You can do the same analysis without pgdsgui. The opportunity for argument standardization is often facilitated by looking at, e.g.,

julia> tms = accumulate_by_source(flatten(tinf));  # collect all MethodInstances that belong to the same Method

julia> t, m = tms[end-1]        # the ones towards the end take the most time, maybe they are over-specialized?
(0.4138147, save(filename::AbstractString, data) in SomePkg at /pathto/SomePkg/src/SomePkg.jl:23)

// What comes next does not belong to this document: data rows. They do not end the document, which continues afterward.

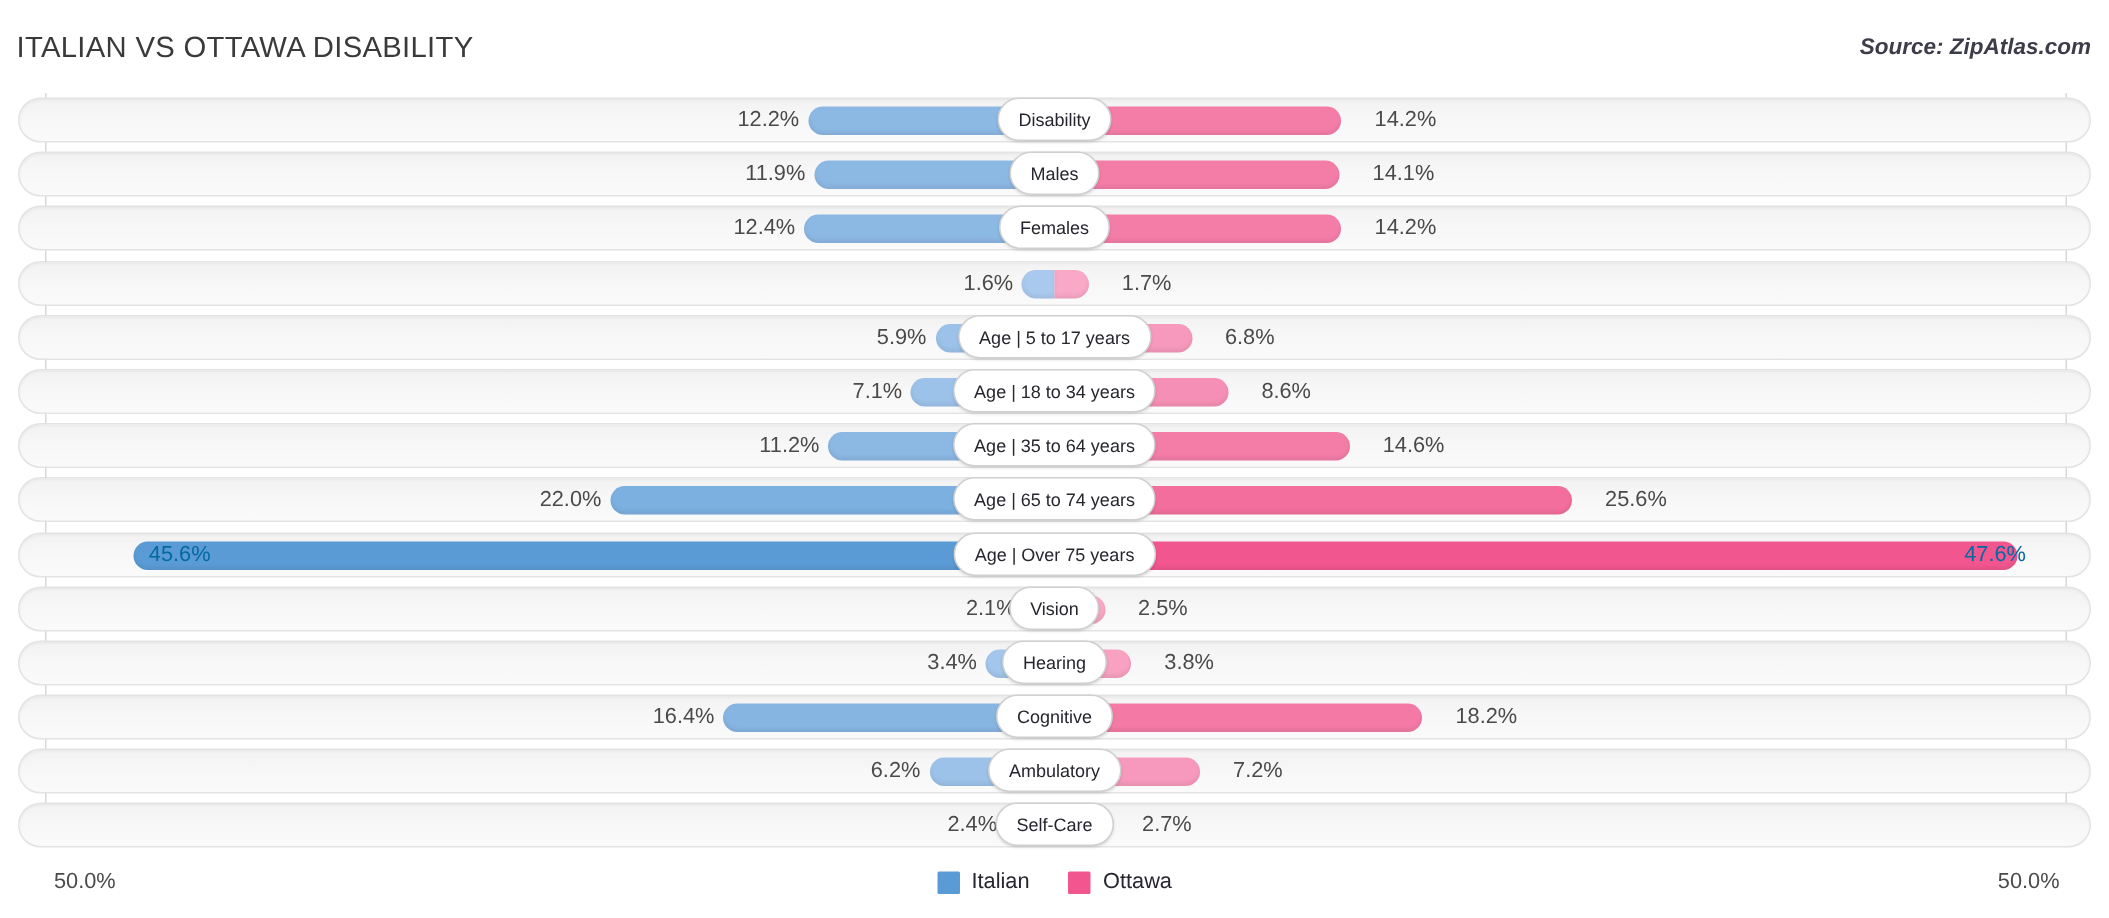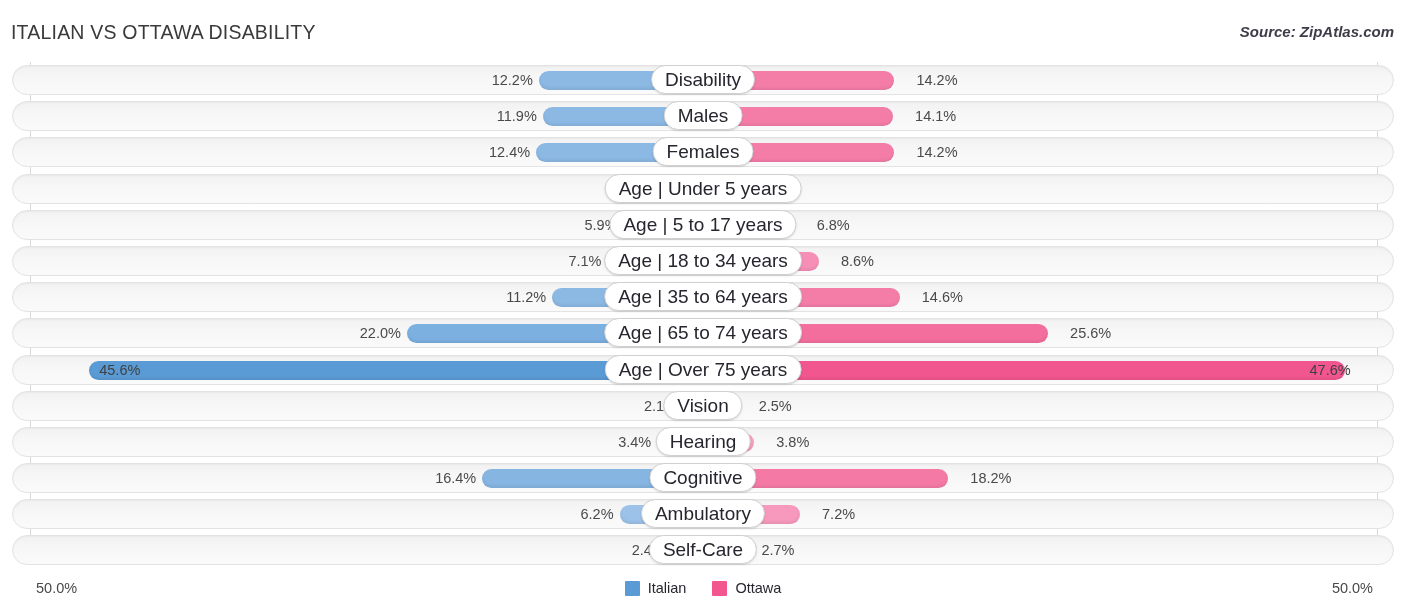"Disability" .pill { font-size: 19px -> 12px }
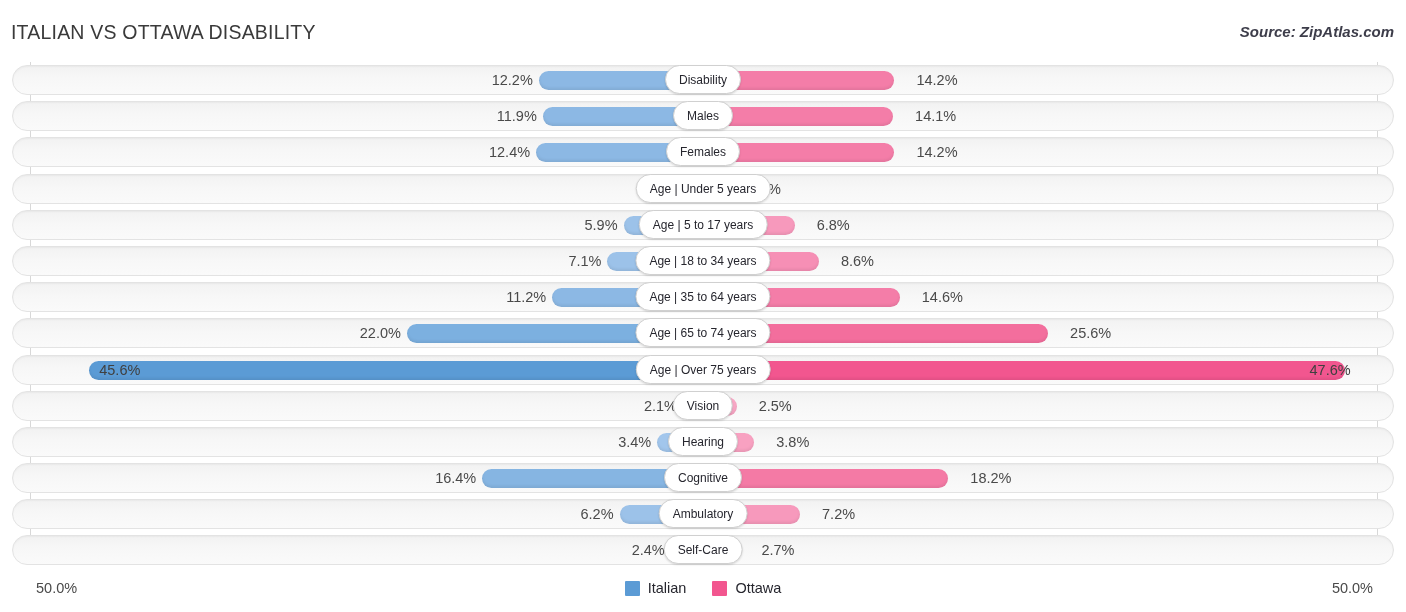"Age | Under 5 years" div.pill { html: <div>Age | Under 5 years</div> -> none }
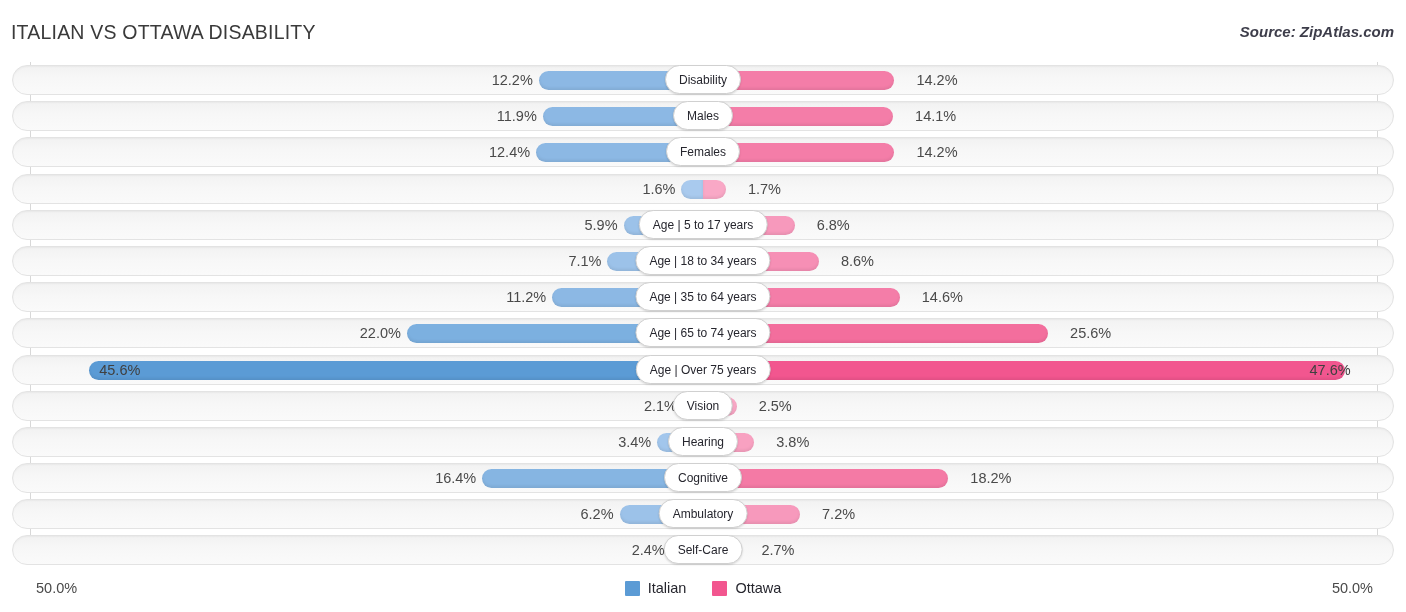"45.6%" .val.inside { color: #404040 -> #0369a1 }
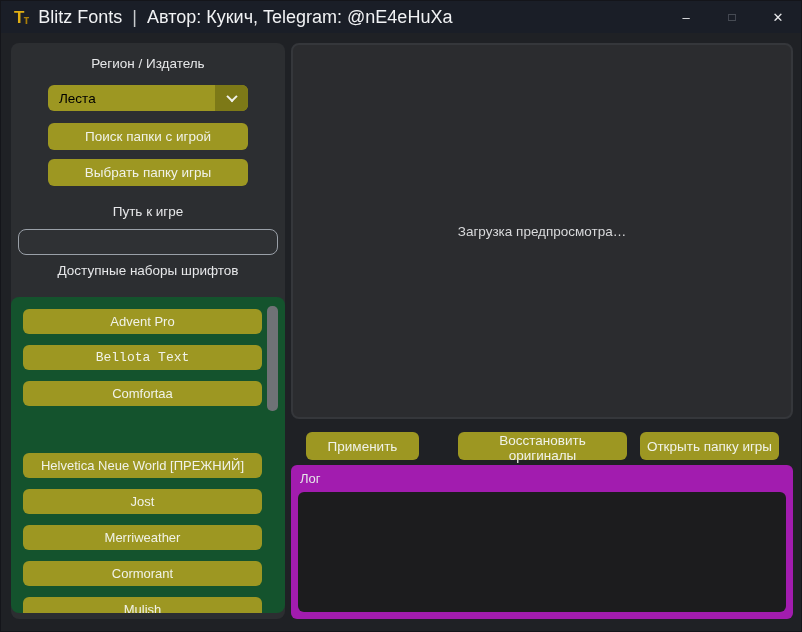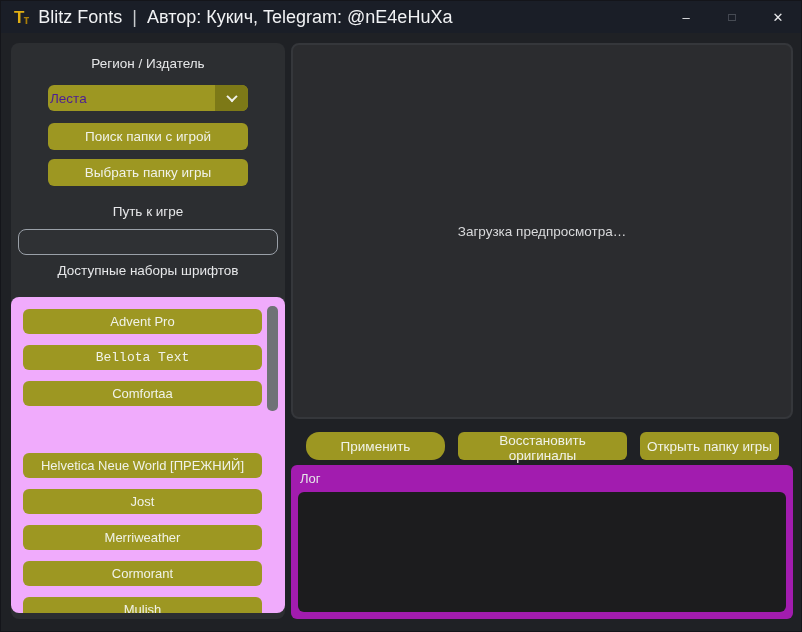"Леста" .select-value { color: #4c1d95 -> #000000; padding-left: 2px -> 11px }
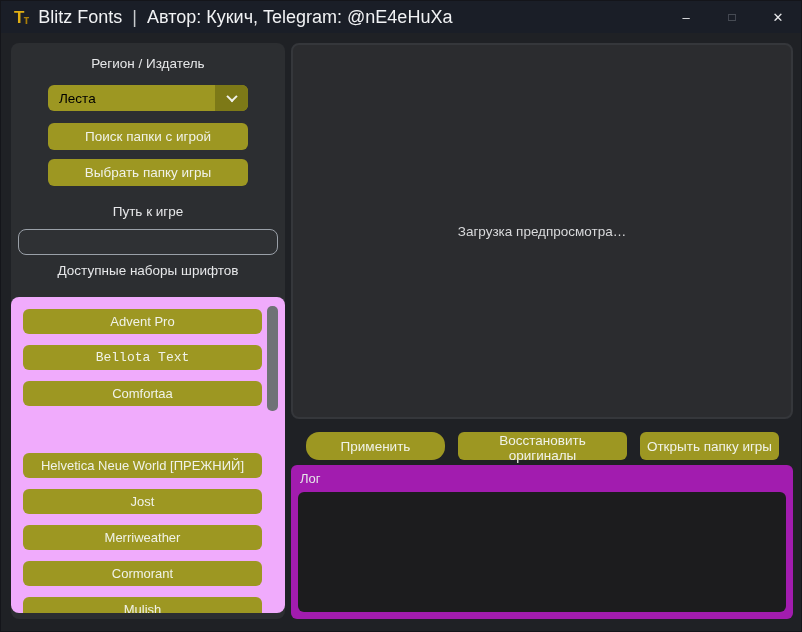"Advent Pro" .font-list { background: #f0abfc -> #14532d }
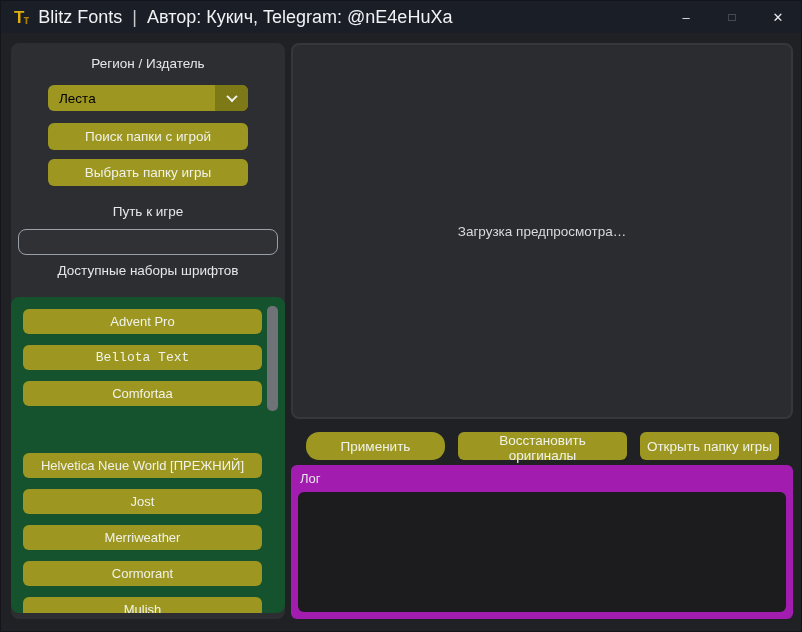"Применить" .btn-apply { border-radius: 13px -> none; width: 139px -> 113px }
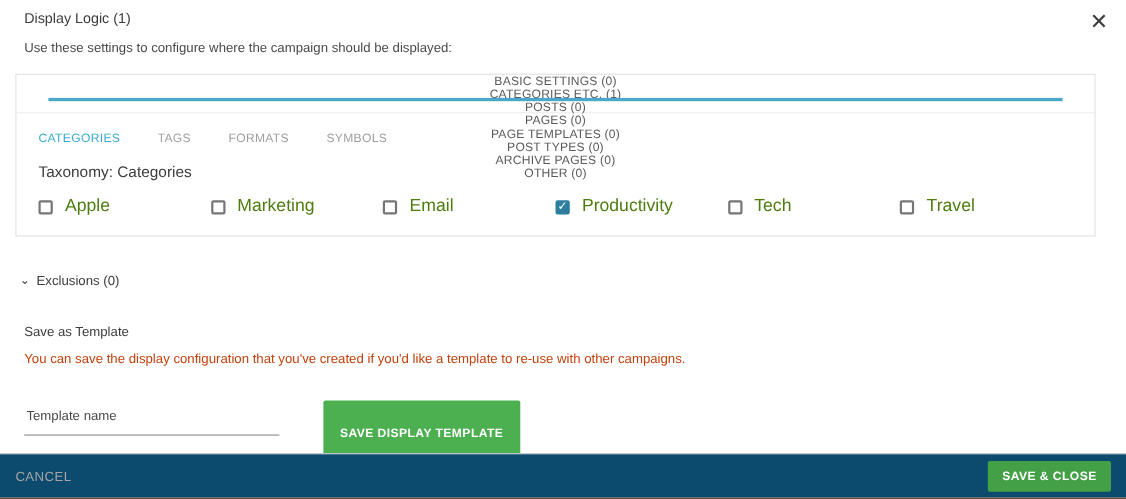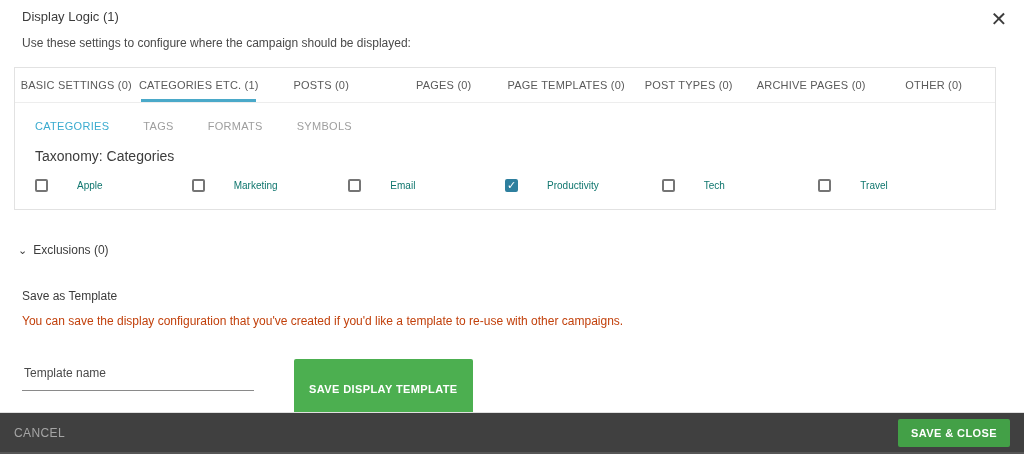"BASIC SETTINGS (0)" .tabs { flex-direction: none -> column }
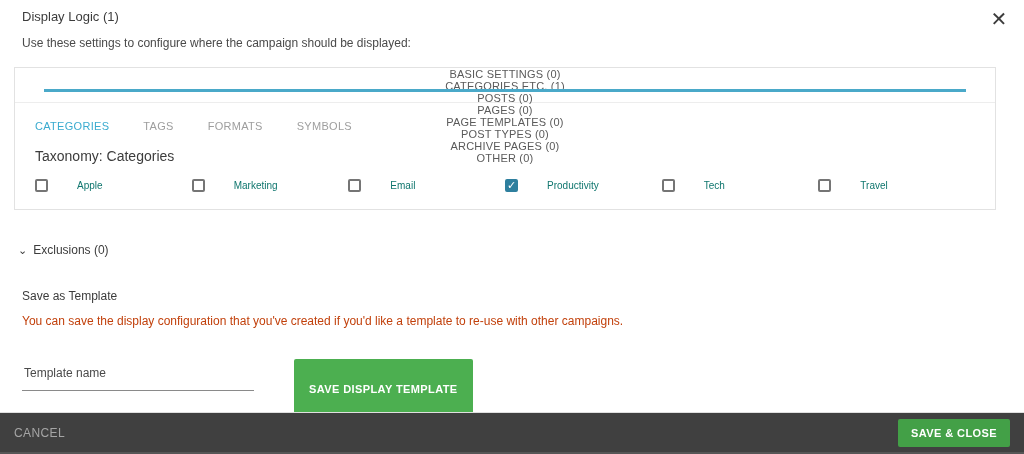"Apple" .cat-label { color: #0f766e -> #4d7c0f; font-size: 10px -> 16px; margin-left: 29px -> 11px }
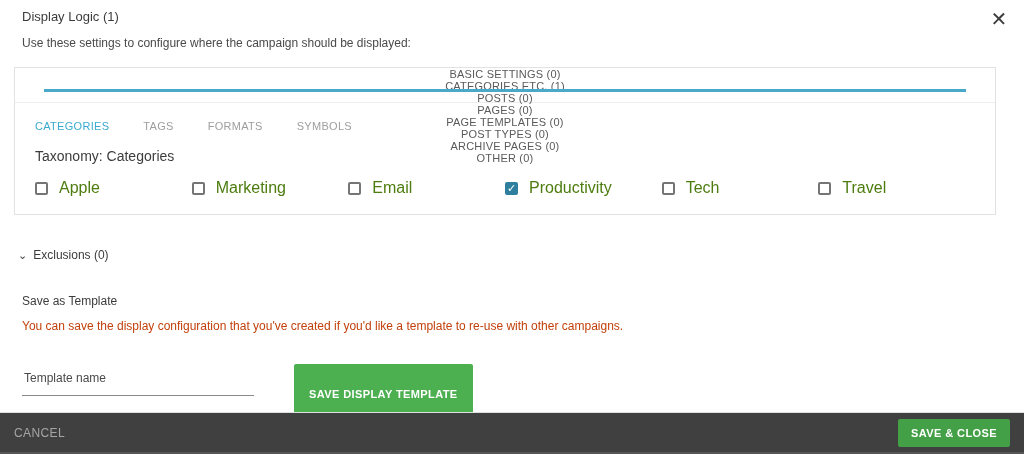"CANCEL" .footer { background: #404040 -> #0c4a6e }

julia> methodinstances(m)       # let's see what specializations we have
7-element Vector{Core.MethodInstance}:
 MethodInstance for save(::String, ::Vector{SomePkg.SomeDataType})
 MethodInstance for save(::SubString{String}, ::Vector{SomePkg.SomeDataType})
 MethodInstance for save(::AbstractString, ::Vector{SomePkg.SomeDataType})
 MethodInstance for save(::String, ::Vector{SomePkg.SomeDataType{SubString{String}}})
 MethodInstance for save(::SubString{String}, ::Array)
 MethodInstance for save(::String, ::Vector{var"#s92"} where var"#s92"<:SomePkg.SomeDataType)
 MethodInstance for save(::String, ::Array)

In this case we have 7 MethodInstances (some of which are clearly due to poor inferrability of the caller) when one might suffice.